Levy diz que governo assumiu custo político para país crescer
6 AGO 2015 • POR • 09h08O ministro da Fazenda, Joaquim Levy, defendeu ontem (5) a reforma fiscal proposta pelo governo e reafirmou apoio à presidente Dilma Rousseff pelo custo político que tem assumido em consequência dos ajustes econômicos. “O ajuste fiscal é ferramenta indispensável para o Brasil voltar a crescer”, disse.

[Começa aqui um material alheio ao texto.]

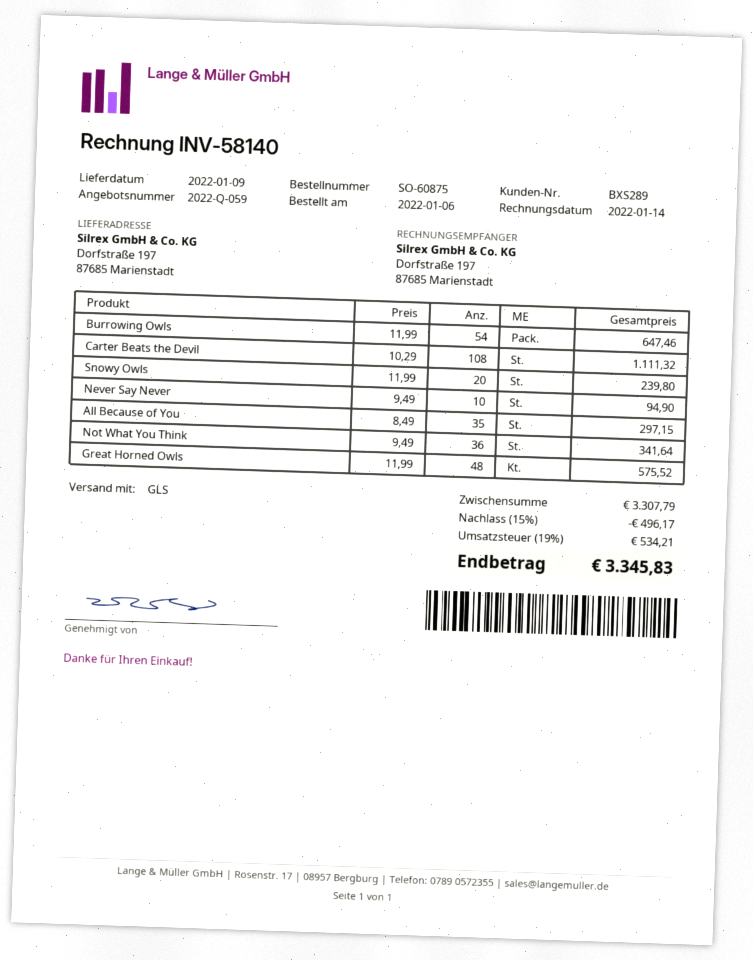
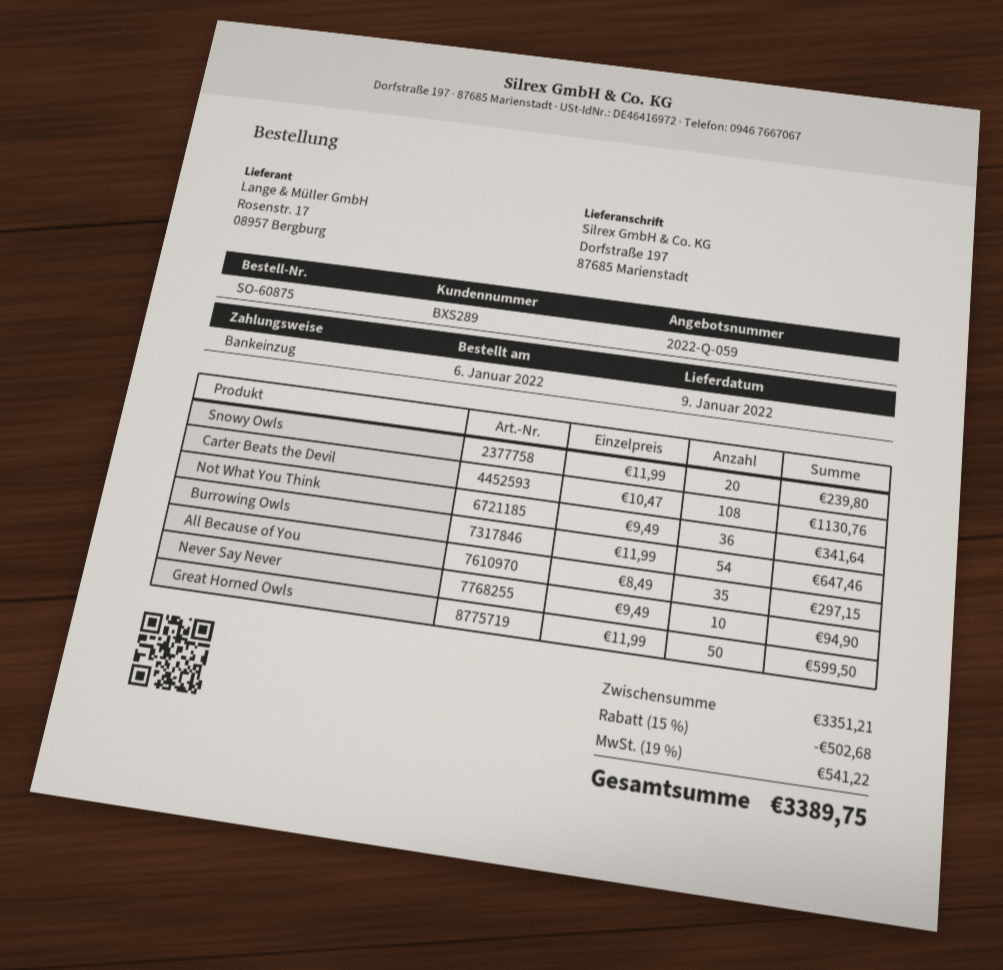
Carter Beats the Devil: 108 x 10.29 = 1111.32 -> 108 x 10.47 = 1130.76
Great Horned Owls: 48 x 11.99 = 575.52 -> 50 x 11.99 = 599.50
subtotal: 3307.79 -> 3351.21
discount: 15% = 496.17 -> 15% = 502.68
tax: 19% = 534.21 -> 19% = 541.22
total: 3345.83 -> 3389.75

“O Brasil precisa de reformas rápidas, mas que não procurem conter populismos fáceis ou ilusões débeis”, alertou, ao participar do seminário Novo Ciclo do Cooperativismo de Crédito no Brasil, promovido pelo Banco Central, em Brasília.
“O governo e a presidente assumiram a responsabilidade e o custo da popularidade de fazer o que é necessário para o Brasil retomar o crescimento”. Levy destacou, entre as mudanças em andamento, o projeto para melhorar a logística do país e os ajustes necessários a serem feitos nos benefícios previdenciários.
O ministro disse que a presidente Dilma assume esse custo de adoção das medidas “sem temor”. E acrescentou: “[A presidente Dilma] sabe que [o custo] é importante [porque significa] assumir a responsabilidade [decorrente] da eleição pelo voto popular”.
De acordo com o ministro da Fazenda, a responsabilidade envolve o compromisso “de tomar as medidas necessárias mesmo que não antevistas”.
“Temos que ter essa capacidade de responder [à crise]”, destacou.
Levy disse que o “ajuste fiscal não provocou a desaceleração da economia: a desaceleração vinha de algum tempo, inclusive os economistas [acreditam] que a recessão do Brasil vem de 2014”.